The guide book, with historical pictures and information for each of the 16 buildings and residences on the tour, was the work of Sharon Klein. In it she notes that three of the buildings – the Corner Store building, the John Reeve home and the George Dennison house – have been included in the book Architecture Worth Saving in Rensselaer County by Bernd Foerster (RPI, 1965). Architectural styles of the houses range from Federal (e.g. the John Reeve home) to the Second Empire or Mansard (George Dennison House) to Gothic Revival (U.J. Nichols’ “Green Gables” house) to Greek Revival, Italianate and various combinations thereof.
It seems that every one of the residences from the John Reeve house (just to the right of the Cash Market building) down to Park Avenue and back up Main Street to the W.F. Taylor home (situated next to the Berlin Hotel building), was the residence at one time or another of a prominent business person or doctor operating in the village of Berlin, a number of them in the Corner Store or Cash Market buildings. Included are names such as Dennison, Nichols, Raisco, Lewis, Greene, Erwin, Jones, Cure, Kinn, Reynolds and Taylor and Doctors Thompson, Rivkin, Sheeran, Schlesinger, Geel, Benjamin, Sands, Sweet and Evans.
The Cash Market building itself, which was built about 1858 to house the Greenman, Hull and Company general store, has been used for a wide variety of purposes. “Over the years,” Klein wrote, “the upstairs housed a cork factory, chess club, Camp Fire Girls meeting room, the Berlin Grange meeting room and Methodist Church, as well as a shirt factory.” The Taconic Valley Bank also started in this building as did the W.H. Lewis Tin Shop.
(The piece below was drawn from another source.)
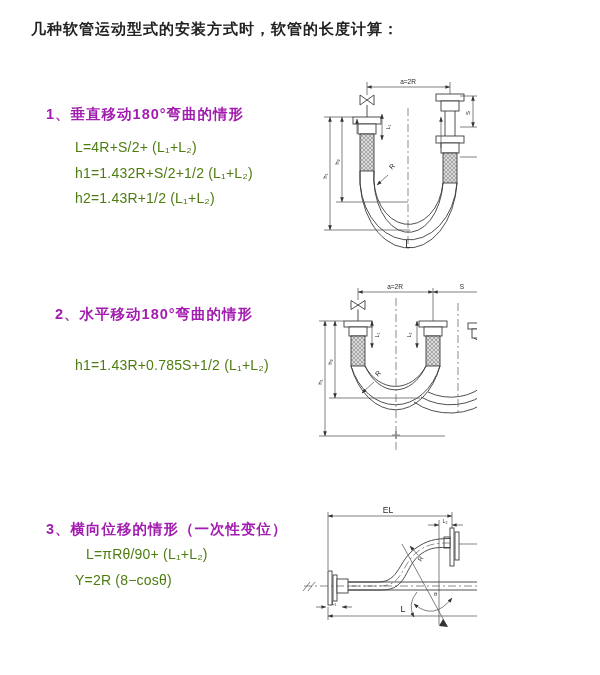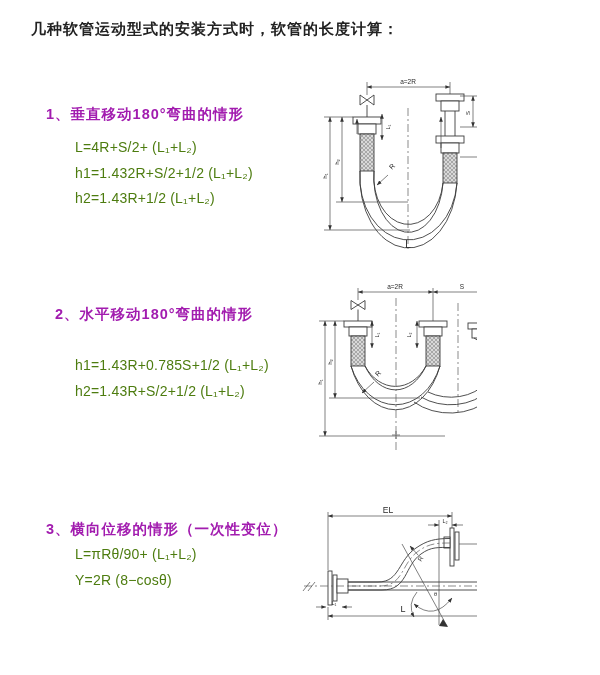"h2=1.43R+S/2+1/2 (L₁+L₂)" div.abs { html: <div>h2=1.43R+S/2+1/2 (L₁+L₂)</div> -> none }
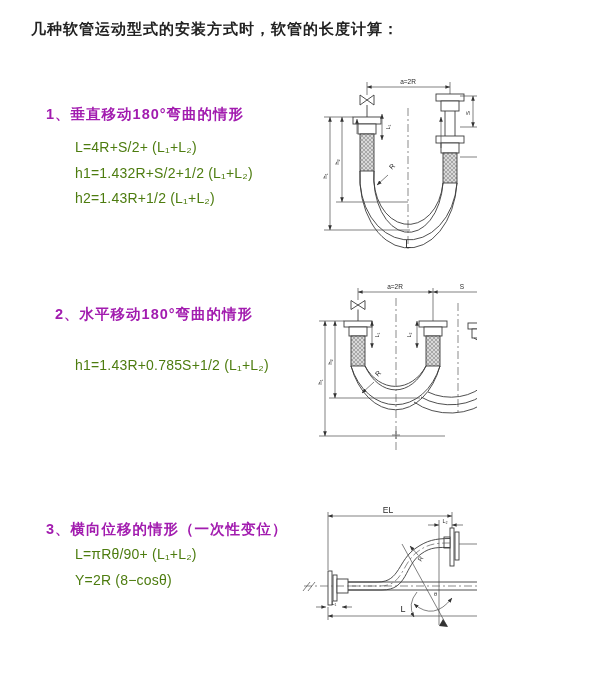"L=πRθ/90+ (L₁+L₂)" div.abs { left: 75px -> 86px }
John Reeve was Berlin’s first Town Supervisor. In the house next door lived George Dennison, a talented musician who ran a music conservatory and whose son, Frederick, became the Conductor of the Albany Symphony Orchestra. Next door to the Dennisons, U.J. Nichols was a partner in the Corner Store business and also served as Town Justice. Down the street across from the Library is the W.H. Lewis Home, built about 1785, one of the oldest houses on Main Street. This house, with the twin stone pillars framing a walkway to the house, is now the home of Josh and Sue Greenberg. Sue Greenberg was kind enough to invite people in the tour groups to come in and look around inside, pointing out how someone had carefully etched in a front window pane the names Ida R. Lewis and Frank J. Green. Could this have been the sign of a young love affair with the boy next door? The house next door at the corner of Park Avenue is in fact the Arthur Greene home. According to Klein’s guide book, it was built around 1918 by Arthur Goodermote and was the first pre-fab house in Berlin, purchased from Sears, Roebuck.
Across the street was the home of Edgar Greene which later was owned by the Rev. and Mrs. George Whitehouse. It became the Whitehouse Memorial Library, and now, renovated and expanded, it is the Berlin Free Town Library.
From the Library the tour continued on past the Dr. Geel home, the Hull house, the home and store of J.H. Erwin that in the 1940s and 50s housed Cure’s Liquor Store, arriving at the Taconic Valley Bank building, now the Berlin Town Hall. Two more houses next to the Town Hall complete the tour, the first being the D.E. Dennison home where later Dr. Sands lived and practiced. Dr. Sands was also Town Supervisor, from 1896 to 1899. The house was more recently the home of Margaret Kinn, former Town Historian. The last house on the tour was the W.F. Taylor home, currently owned by Edward Pelz. Taylor was superintendent of the Arthur Cowee gladioli fields and also a member of the New York State Assembly. The house later became the residence and office of Dr. Byron Sweet and later still it housed Lovinnia Reynolds’ Butterfly Gift and Tea Shop and a tourist home.
Sharon Klein said she was very pleased with the turnout. It may have helped that the Fire Department Auxiliary was holding their Fabulous Fallout Car and Bike Show the same day. A number of people wandered over from the Fire House to check out the homes on Main Street. Klein said she and her colleagues hope to do another such tour, perhaps next spring, in another section of Berlin.